Juros: novamente o Copom manteve a taxa básica em 14,25% e o mercado entende que uma redução está próxima devido ao comunicado. Eu entendo que o comunicado deixa explicito que o foco está em trazer a inflação de 2017 para o centro da meta de 4,5% e, enquanto essa previsão não ocorrer, devemos ter manutenção da taxa Selic.
  • O Copom cita três argumentos que preocupam quanto à inflação:
    • "(i) a inflação acima do esperado no curto prazo, em boa medida decorrente de preços de alimentos, pode se mostrar persistente;
    • (ii) incertezas quanto à aprovação e implementação dos ajustes necessários na economia permanecem; e
    • (iii) um período prolongado com inflação alta e com expectativas acima da meta pode reforçar mecanismos inerciais e retardar o processo de desinflação."(1)
  • Também cita três que podem indicar queda da inflação
    • "(iv) índices de preços no atacado indicam possível arrefecimento do choque de preços de alimentos e um eventual efeito favorável sobre o IPCA;
    • (v) os ajustes na economia podem ser implementados de forma mais célere, o que permitiria ganhos de confiança e reduziria as expectativas de inflação; e
    • (vi) o nível de ociosidade na economia pode produzir desinflação mais rápida do que a refletida nas projeções do Copom."(1)
  • Claramente a intenção é a redução da taxa Selic, mas isso deve estar associada à queda da inflação, e o Copom fecha o comunicado da seguinte forma:
    • "(i) que a persistência dos efeitos do choque de alimentos na inflação seja limitada;
    • (ii) que os componentes do IPCA mais sensíveis à política monetária e à atividade econômica indiquem desinflação em velocidade adequada; e
    • (iii) que ocorra redução da incerteza sobre a aprovação e implementação dos ajustes necessários na economia, incluindo a composição das medidas de ajuste fiscal, e seus respectivos impactos sobre a inflação."(1)

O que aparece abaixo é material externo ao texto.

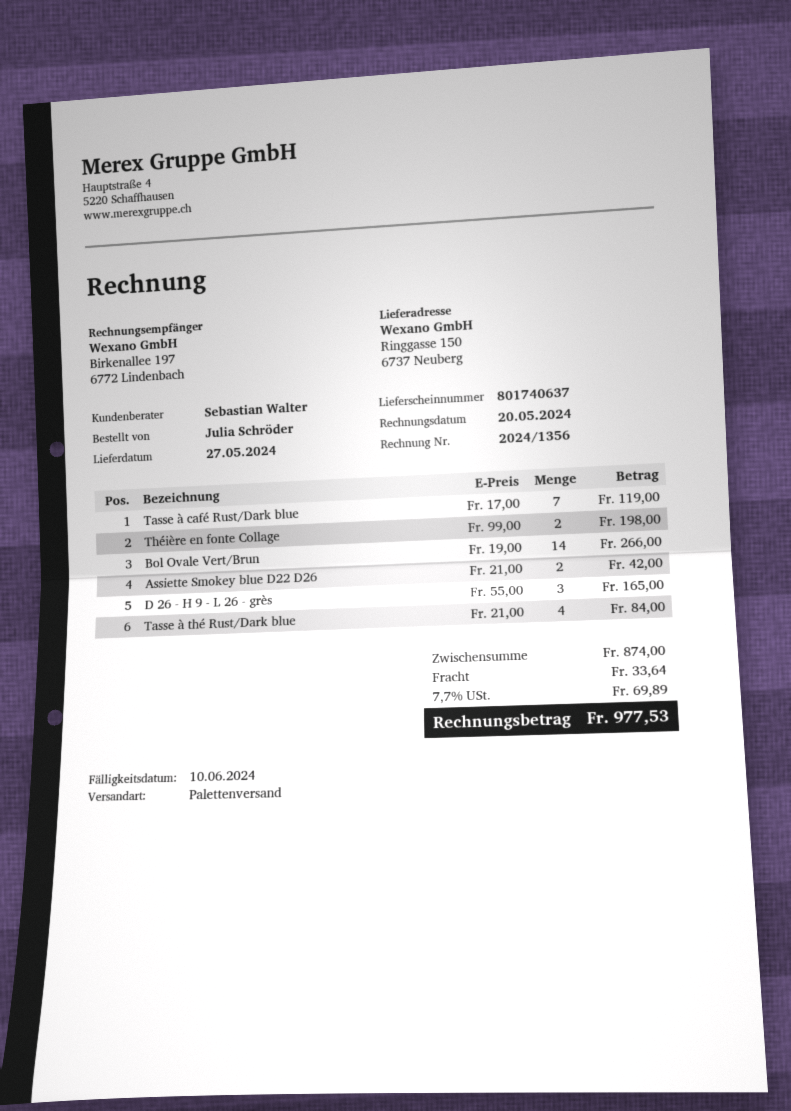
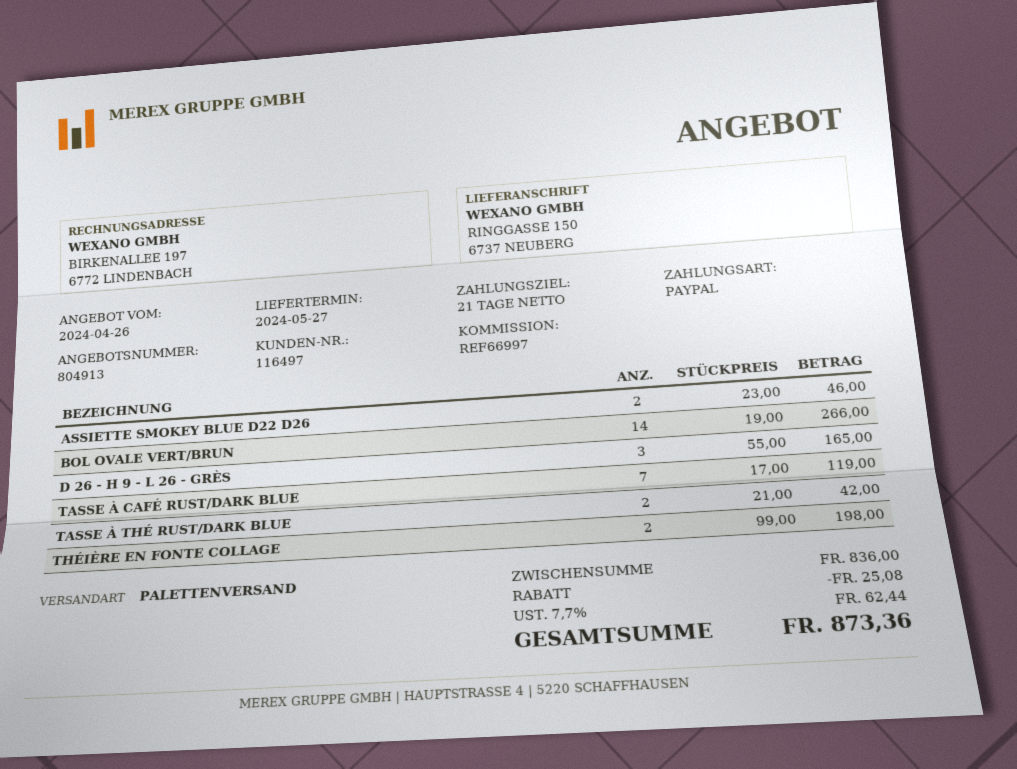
Assiette Smokey blue D22 D26: 2 x 21.00 = 42.00 -> 2 x 23.00 = 46.00
Tasse à thé Rust/Dark blue: 4 x 21.00 = 84.00 -> 2 x 21.00 = 42.00
subtotal: 874.00 -> 836.00
discount: none -> 25.08
shipping: 33.64 -> none
tax: 7.7% = 69.89 -> 7.7% = 62.44
total: 977.53 -> 873.36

  • Sendo assim, acredito que o ajuste fiscal e a pressão dos alimentos na inflação devam ser os dois principais fatores para determinar a queda ou não da inflação.
Bolsa: embora eu não seja grafista e compre ações seguindo o B&H, ou seja, não ligo muito para preço, é fato que o Ibovespa vem subindo bem desde final de janeiro. Recentemente, corrigiu até 57.259 pontos e voltou a mostrar força no último pregão (02/09), rompendo o topo recente de 59.417 pontos. Abaixo uma figura do Ibovespa diário - fundos e topos ascendentes, configurando movimento de alta (linhas amarelas) e o rompimento do último topo (linha azul).
Dólar: no mês passado eu considerava que boas compras estavam abaixo do patamar de R$ 3,30 e excelentes abaixo de R$ 3,25. Entretanto o governo sinaliza que quer o câmbio próximo a R$ 3,20 - então considero boas compras na região R$ 3,20 (± 0,05) e excelentes abaixo de R$ 3,15 - isto com base no cambio oficial. Em agosto comprei na faixa de R$ 3,17.